[DATA FOR THIS EXERCISE]
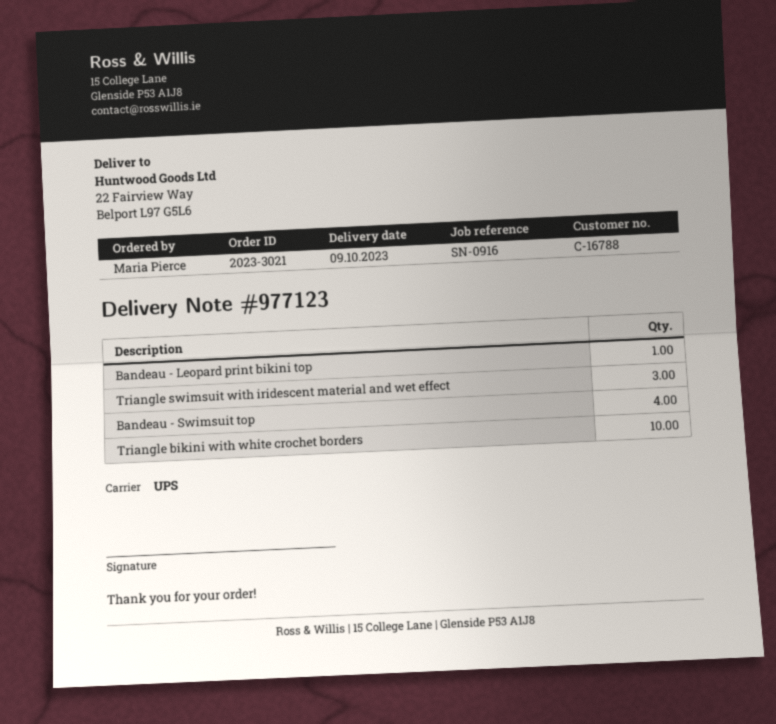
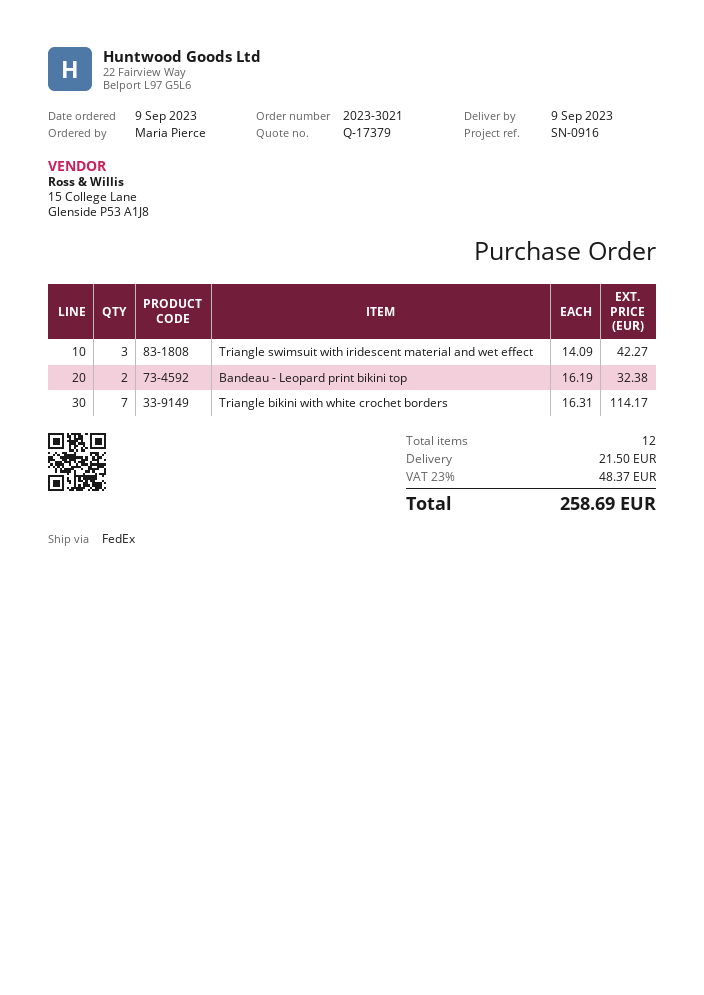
delivery date: 2023-10-09 -> 2023-09-09
shipping method: UPS -> FedEx
Bandeau - Leopard print bikini top: 1 -> 2
Bandeau - Swimsuit top: 4 -> none
Triangle bikini with white crochet borders: 10 -> 7

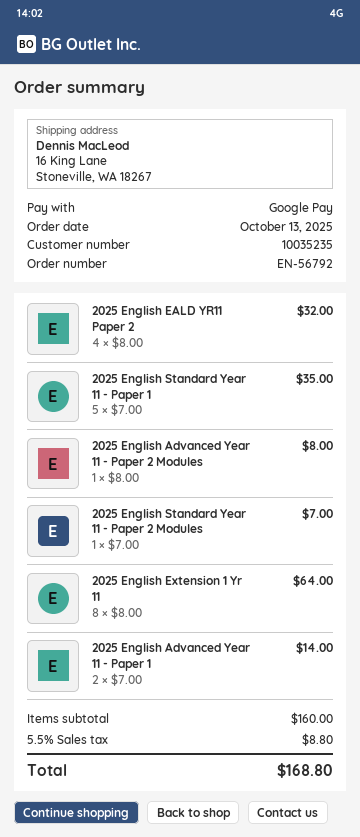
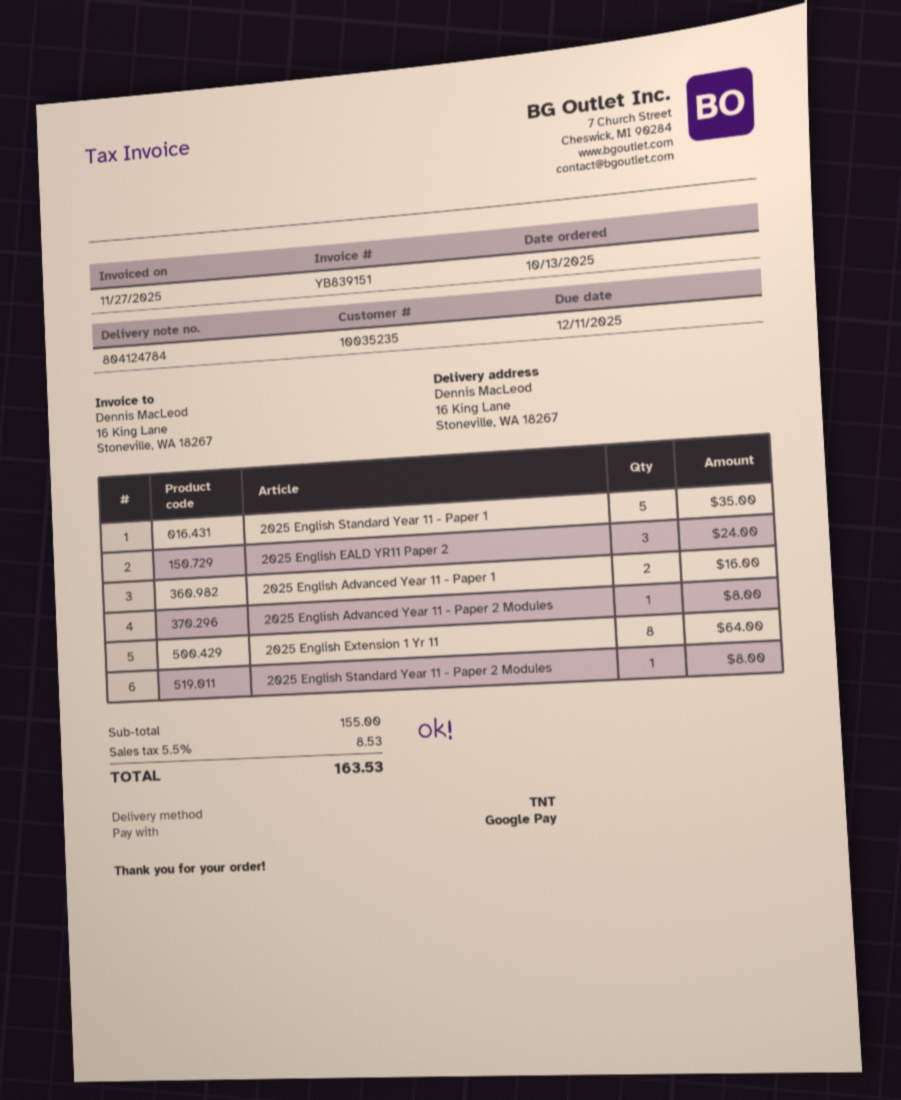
2025 English EALD YR11 Paper 2: 4 for 32.00 -> 3 for 24.00
2025 English Standard Year 11 - Paper 2 Modules: 1 for 7.00 -> 1 for 8.00
2025 English Advanced Year 11 - Paper 1: 2 for 14.00 -> 2 for 16.00
subtotal: 160.00 -> 155.00
tax: 5.5% = 8.80 -> 5.5% = 8.53
total: 168.80 -> 163.53

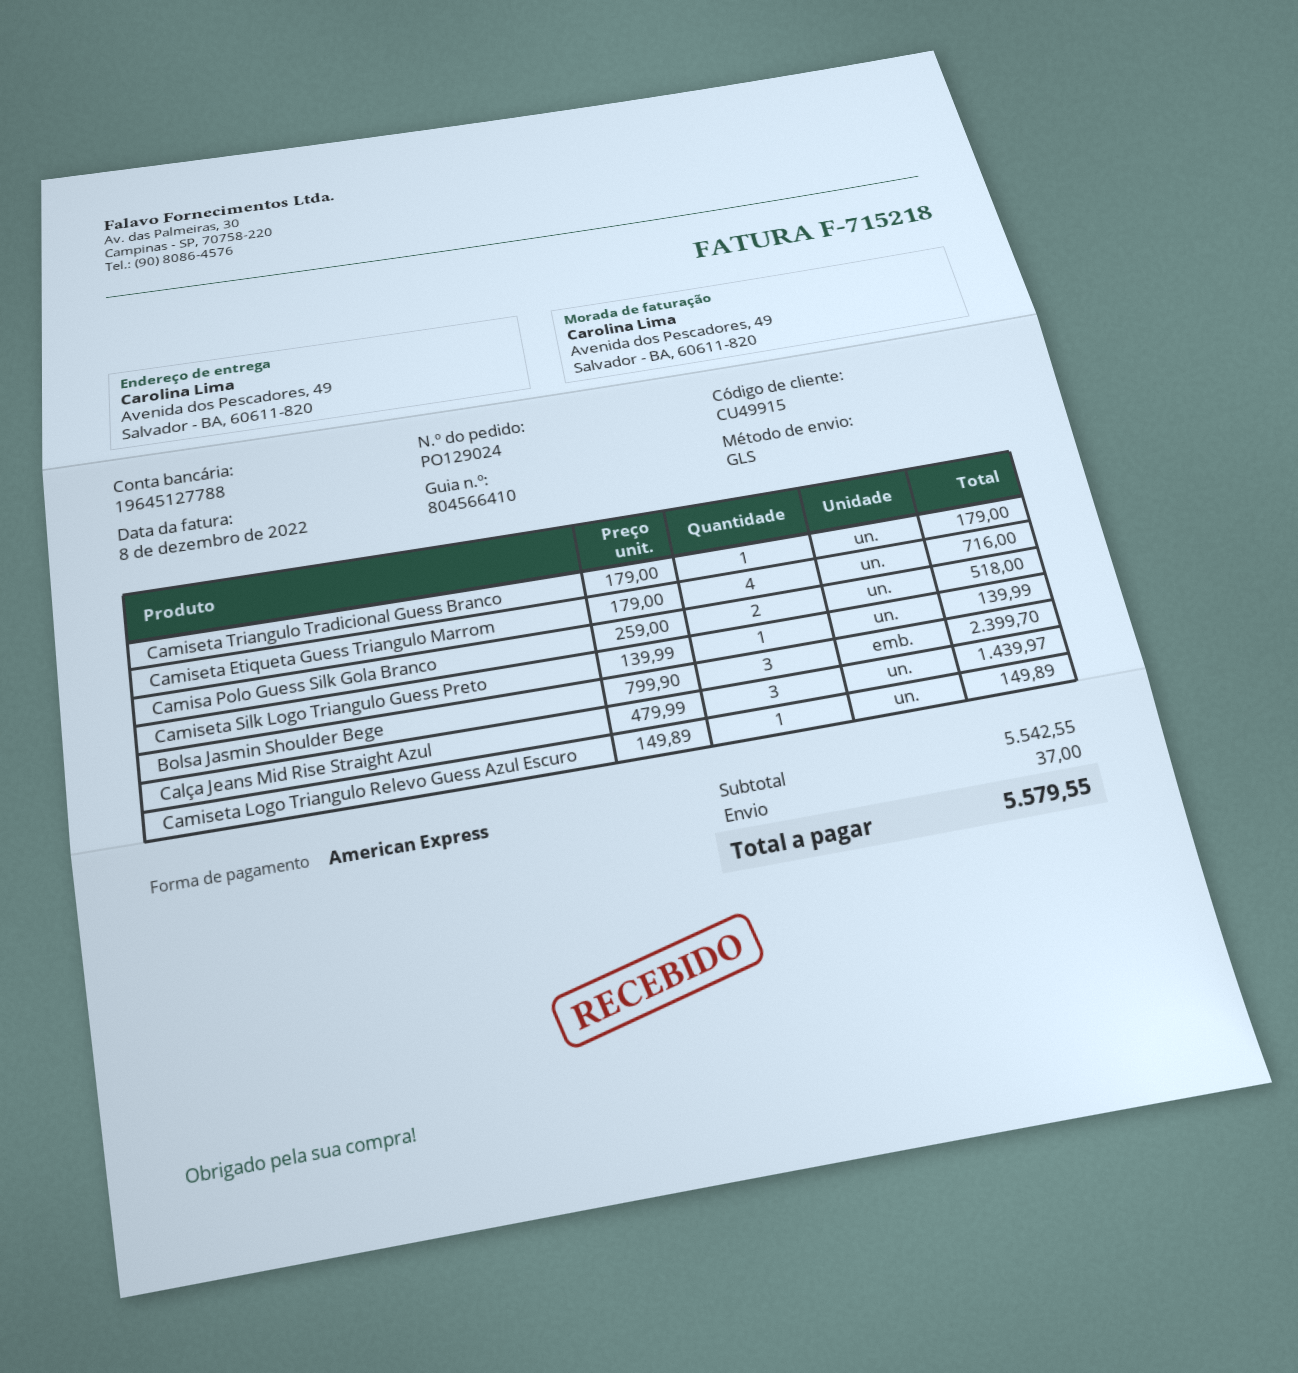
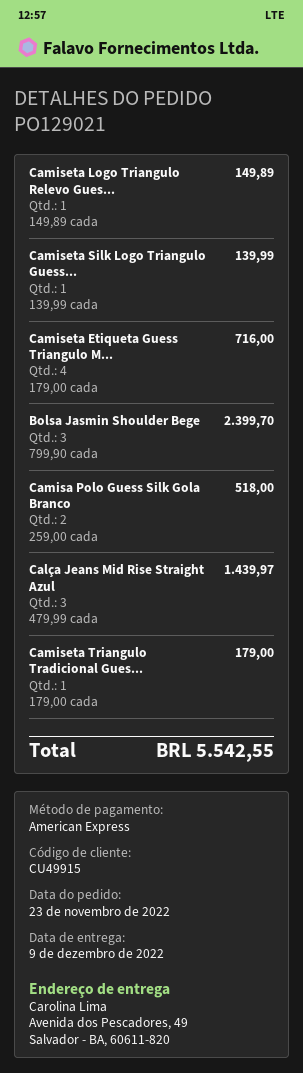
order number: PO129024 -> PO129021
shipping: 37.00 -> none
total: 5579.55 -> 5542.55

[WHAT IS REQUIRED] Lines with the word "none": how many are there in the material? Answer with the number alone.

[SOLUTION TO THIS TASK] 2